International credit rating agencies have failed to inform the world about any of the economic crises to date, Finance Minister Mehmet Şimşek said, speaking at an Ankara meeting at which the Foundation for Political, Economic and Social Research (SETA) delivered a report on the issue. The report harshly criticizes the leading agencies, agreeing that they have played a role in deepening the economic crisis.

“Turkey would have attracted an additional $32 billion in portfolio and foreign direct investments if Turkey had been granted the rating it deserves,” Şimşek said.

Ratings are determined by looking at a country’s capacity to pay back its loans and whether it has the political will to do so, Şimşek said, adding that the Turkish economy has grown by an average of 5.3 percent every year for the last decade. The country seems likely to continue growing for three or four decades more, he said. The markets think differently from rating agencies, Şimşek said, adding that the country has attracted some $120 billion in investments in the last decade, which corresponds with the time period that governments of Prime Minister Recep Tayyip Erdoğan’s Justice and Development Party (AKP) have been in power.

Turkey’s rating falls below “investable” levels, according to Standard & Poor’s, Moody’s and Fitch, the three largest international ratings agencies. Many funds and firms are obliged to take their ratings into consideration when choosing a country to invest in.

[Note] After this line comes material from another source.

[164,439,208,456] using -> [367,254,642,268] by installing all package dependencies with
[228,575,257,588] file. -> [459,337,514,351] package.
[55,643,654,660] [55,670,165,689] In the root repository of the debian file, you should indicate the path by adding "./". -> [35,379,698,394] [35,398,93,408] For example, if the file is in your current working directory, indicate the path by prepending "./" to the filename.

These agencies need structural change, the minister said.

Benefits of int’l capital

The criticism in the SETA report was even stronger. “The share of bond issuance is larger than the share of credit rating in the revenues of these institutions,” said the report, prepared by Erdal Tanas Karagöl and Ülkü İstiklal Mıhçokur. “This raises the criticism that they are serving the benefit of international capital.”

Despite the fact that the majority of the criteria for ratings evaluation are financial, the line between the objective and subjective elements is not clear, they said. The agencies are not are not consistent, the report said.

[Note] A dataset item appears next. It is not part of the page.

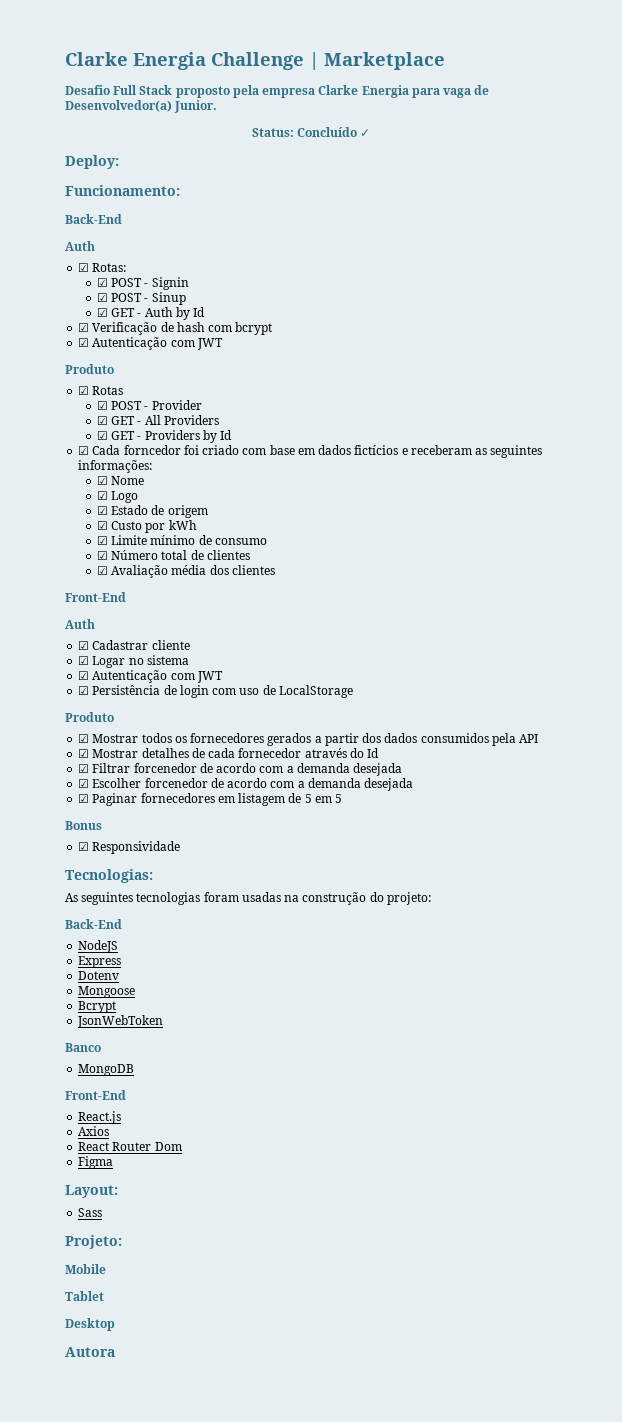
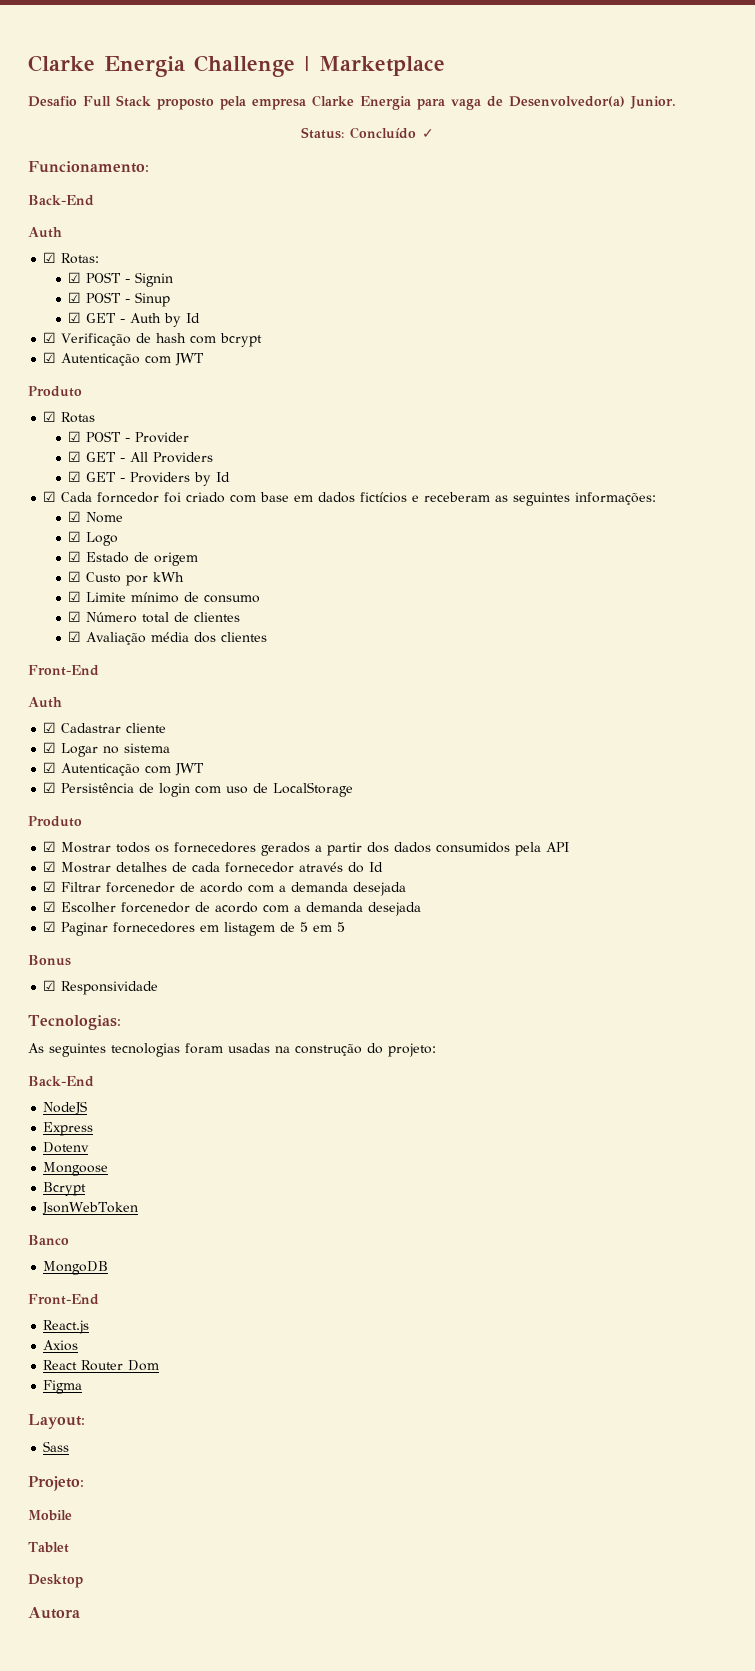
[65,155,119,169] // Deploy: -> (434, 133) none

Funds in many countries, especially those in the U.S., are evaluated according to these credit notes. Thus, credit ratings may become a weapon of a political war,” the report said, claiming that the system makes both fund issuers and purchasers dependent on the ratings agencies. The agencies have been using the same methodology for many years, and this is not in harmony with a changing conjectural environment, the report said, adding that a single methodology does not suit the financial system, as many countries are structurally different. The report also claimed that some problems are caused by “inexperienced” reporters.

The history of credit ratings goes back to 1991. Turkish Cabinet members, including Erdoğan, have repeatedly blamed the agencies for downplaying the country’s rapidly growing economy.